Bug 91286

Summary: [patch] to fix Syntax Warning: Could not parse ligature component "BE" of "S_BE" in parseCharName
Product: poppler Reporter: William Bader <williambader>
Component: generalAssignee: poppler-bugs <poppler-bugs>
Status: RESOLVED MOVED QA Contact:
Severity: normal    
Priority: medium CC: cwolfe, williambader
Version: unspecified   
Hardware: x86-64 (AMD64)   
OS: Linux (All)   
Whiteboard:
i915 platform: i915 features:
Attachments: patch to add three glyph name mappings
Sample PDF that gets Could not parse ligature component "BE" of "S_BE" in parseCharName

Description William Bader 2015-07-09 21:11:15 UTC
Created attachment 117019 [details] [review]
patch to add three glyph name mappings

I have a PDF that I can post privately that gets the warning
  Syntax Warning: Could not parse ligature component "BE" of "S_BE" in parseCharName
multiple times when processed by poppler.
pdfinfo shows that the "Producer" is "Scribus PDF Library 1.4.3.svn".

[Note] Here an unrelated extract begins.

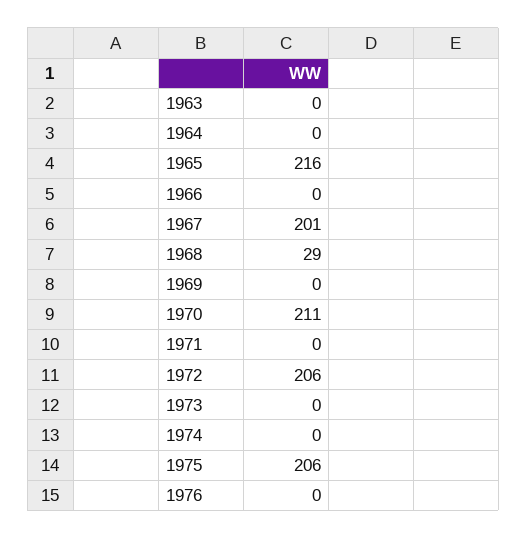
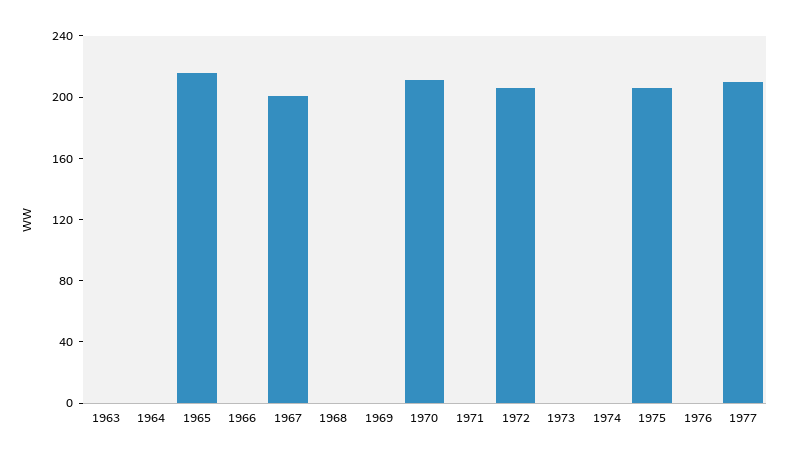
1968: 29 -> 0
1977: none -> 210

I think that underscores are delimiters for splitting glyph names into components, but the "liberation-fonts" package has a few glyph names that contain underscores.  I found a comment on a bug report that I have included below.

The attached patch adds mappings for those glyphs.

I am using Fedora 20 Linux on x86_64. Neither gs 9.16 or acroread 9.5.5 show warnings when they open the PDF.

William

https://bugzilla.redhat.com/show_bug.cgi?id=1009650
"The second bug concerns the serbian be, pe and te.  They are named S_BE, S_PE and S_TE. Applications that rely on AGL-conformant glyph names to identify the original codepoints read these names as ligatures of a letter S and a letter BE (or PE or TE). As no BE, PE or TE named glyphs exist in the font, no mapping can be found and copying will fail.  To fix this, the glyphs should be renamed to uni0431.srb, uni043F.srb and uni0442.srb (or any other suffix)."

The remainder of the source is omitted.